* **What is being asked**: Write the entries out again exactly; any picture among them gets left out.
----------
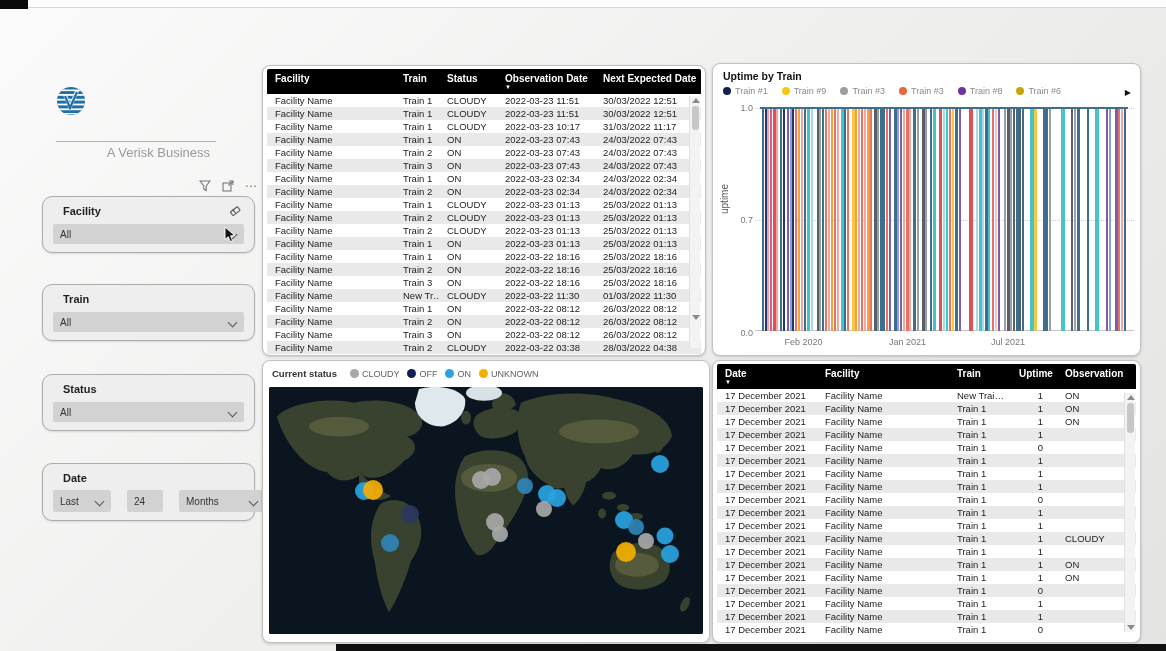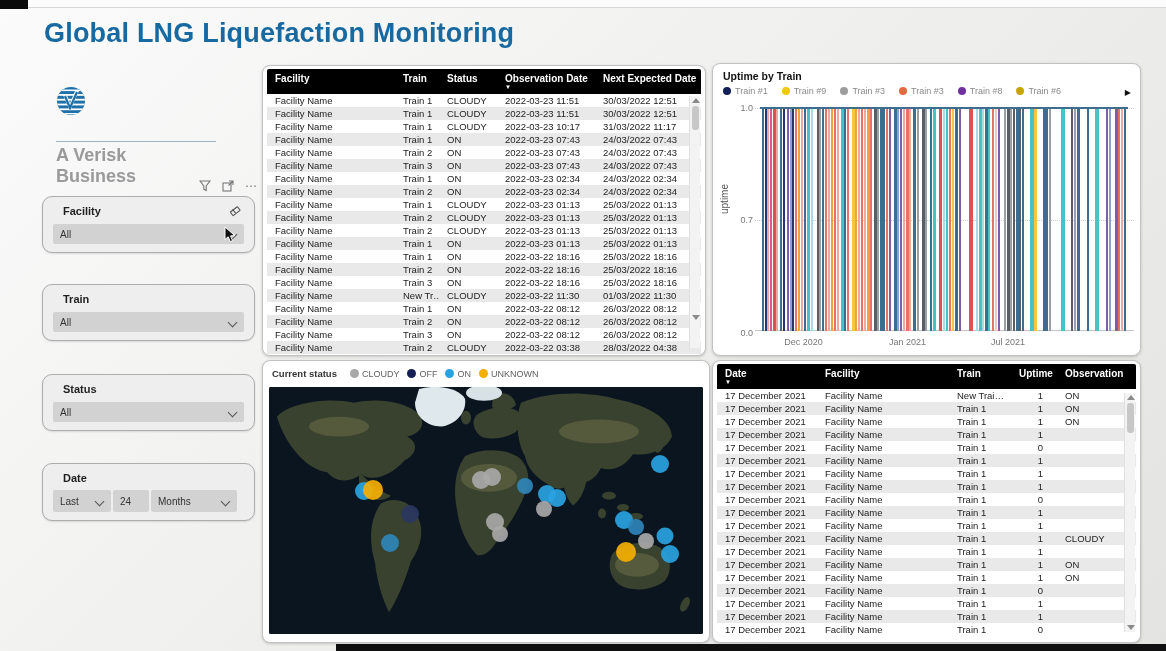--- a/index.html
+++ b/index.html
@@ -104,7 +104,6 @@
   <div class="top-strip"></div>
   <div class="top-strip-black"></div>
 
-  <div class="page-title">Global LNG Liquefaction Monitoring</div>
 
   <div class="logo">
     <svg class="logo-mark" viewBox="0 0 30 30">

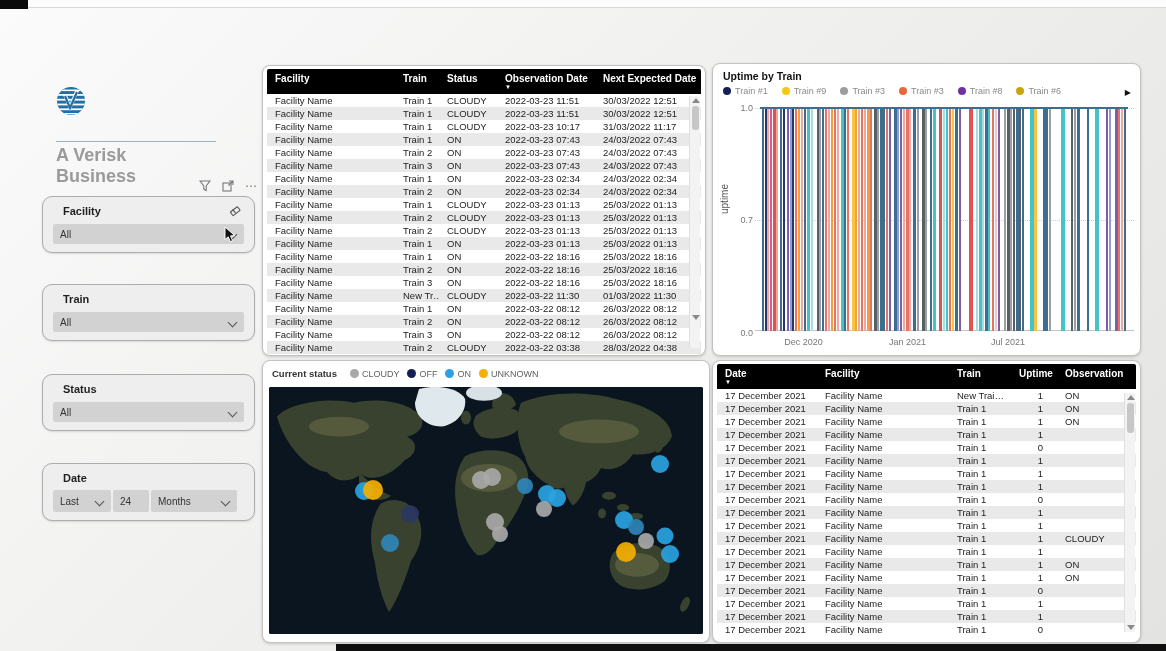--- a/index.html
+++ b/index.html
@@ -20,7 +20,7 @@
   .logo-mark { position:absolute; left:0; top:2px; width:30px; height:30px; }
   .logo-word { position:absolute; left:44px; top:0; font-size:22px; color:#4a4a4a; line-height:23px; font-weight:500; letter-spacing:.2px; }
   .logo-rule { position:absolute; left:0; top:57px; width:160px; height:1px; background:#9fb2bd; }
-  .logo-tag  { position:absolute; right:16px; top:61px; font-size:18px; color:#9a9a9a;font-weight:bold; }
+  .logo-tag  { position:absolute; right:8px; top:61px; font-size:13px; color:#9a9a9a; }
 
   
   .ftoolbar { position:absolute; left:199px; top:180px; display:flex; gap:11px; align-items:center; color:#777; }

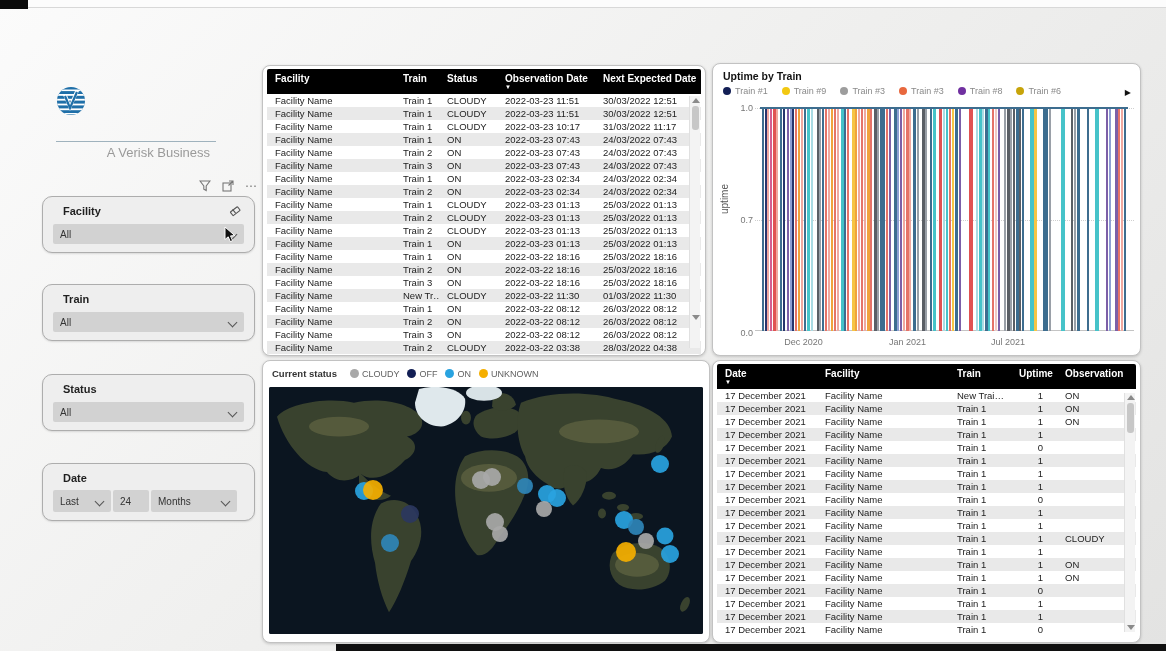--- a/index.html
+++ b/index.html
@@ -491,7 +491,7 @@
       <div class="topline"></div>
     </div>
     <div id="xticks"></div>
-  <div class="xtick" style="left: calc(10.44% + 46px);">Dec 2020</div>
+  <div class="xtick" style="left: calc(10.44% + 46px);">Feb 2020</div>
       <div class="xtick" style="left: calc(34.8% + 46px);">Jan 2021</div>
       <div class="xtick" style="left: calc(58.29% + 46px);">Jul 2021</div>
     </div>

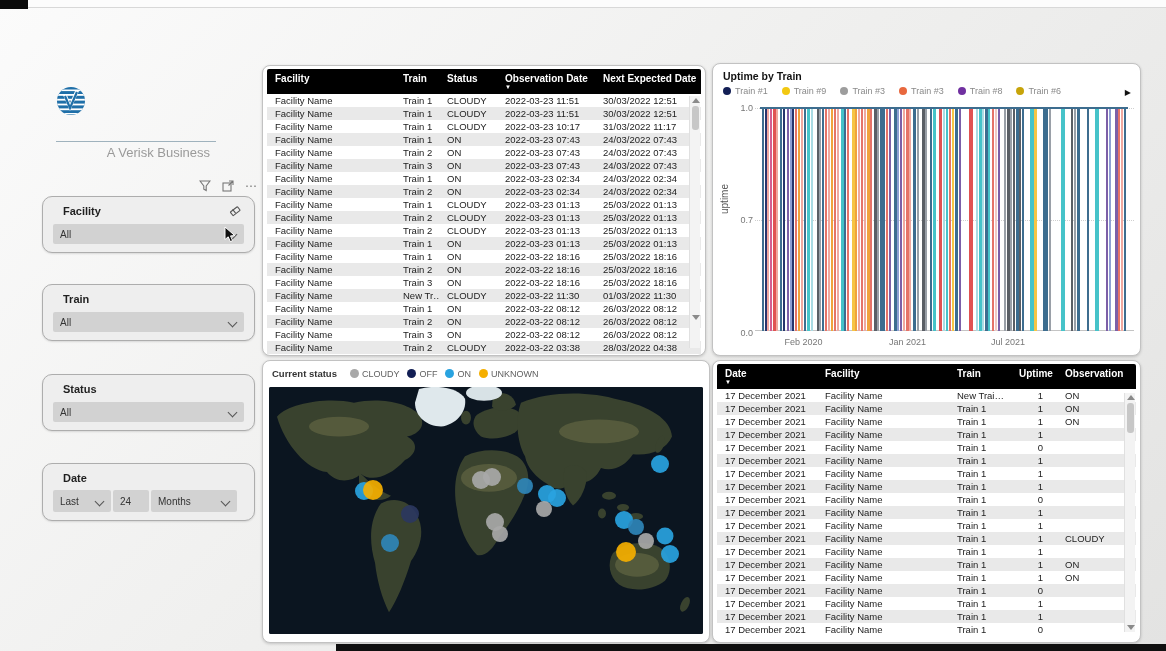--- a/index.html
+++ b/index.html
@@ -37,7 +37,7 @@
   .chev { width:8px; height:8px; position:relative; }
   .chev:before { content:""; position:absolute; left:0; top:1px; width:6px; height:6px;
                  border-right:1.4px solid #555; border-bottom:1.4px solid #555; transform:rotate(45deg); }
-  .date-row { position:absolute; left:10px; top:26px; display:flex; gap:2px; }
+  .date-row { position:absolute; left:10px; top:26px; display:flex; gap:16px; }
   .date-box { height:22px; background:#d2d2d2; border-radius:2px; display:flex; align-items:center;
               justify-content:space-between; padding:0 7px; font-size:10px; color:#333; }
----------
* **Exercise answer**:
--- a/index.html
+++ b/index.html
@@ -104,7 +104,6 @@
   <div class="top-strip"></div>
   <div class="top-strip-black"></div>
 
-  <div class="page-title">Global LNG Liquefaction Monitoring</div>
 
   <div class="logo">
     <svg class="logo-mark" viewBox="0 0 30 30">

--- a/index.html
+++ b/index.html
@@ -20,7 +20,7 @@
   .logo-mark { position:absolute; left:0; top:2px; width:30px; height:30px; }
   .logo-word { position:absolute; left:44px; top:0; font-size:22px; color:#4a4a4a; line-height:23px; font-weight:500; letter-spacing:.2px; }
   .logo-rule { position:absolute; left:0; top:57px; width:160px; height:1px; background:#9fb2bd; }
-  .logo-tag  { position:absolute; right:16px; top:61px; font-size:18px; color:#9a9a9a;font-weight:bold; }
+  .logo-tag  { position:absolute; right:8px; top:61px; font-size:13px; color:#9a9a9a; }
 
   
   .ftoolbar { position:absolute; left:199px; top:180px; display:flex; gap:11px; align-items:center; color:#777; }

--- a/index.html
+++ b/index.html
@@ -491,7 +491,7 @@
       <div class="topline"></div>
     </div>
     <div id="xticks"></div>
-  <div class="xtick" style="left: calc(10.44% + 46px);">Dec 2020</div>
+  <div class="xtick" style="left: calc(10.44% + 46px);">Feb 2020</div>
       <div class="xtick" style="left: calc(34.8% + 46px);">Jan 2021</div>
       <div class="xtick" style="left: calc(58.29% + 46px);">Jul 2021</div>
     </div>

--- a/index.html
+++ b/index.html
@@ -37,7 +37,7 @@
   .chev { width:8px; height:8px; position:relative; }
   .chev:before { content:""; position:absolute; left:0; top:1px; width:6px; height:6px;
                  border-right:1.4px solid #555; border-bottom:1.4px solid #555; transform:rotate(45deg); }
-  .date-row { position:absolute; left:10px; top:26px; display:flex; gap:2px; }
+  .date-row { position:absolute; left:10px; top:26px; display:flex; gap:16px; }
   .date-box { height:22px; background:#d2d2d2; border-radius:2px; display:flex; align-items:center;
               justify-content:space-between; padding:0 7px; font-size:10px; color:#333; }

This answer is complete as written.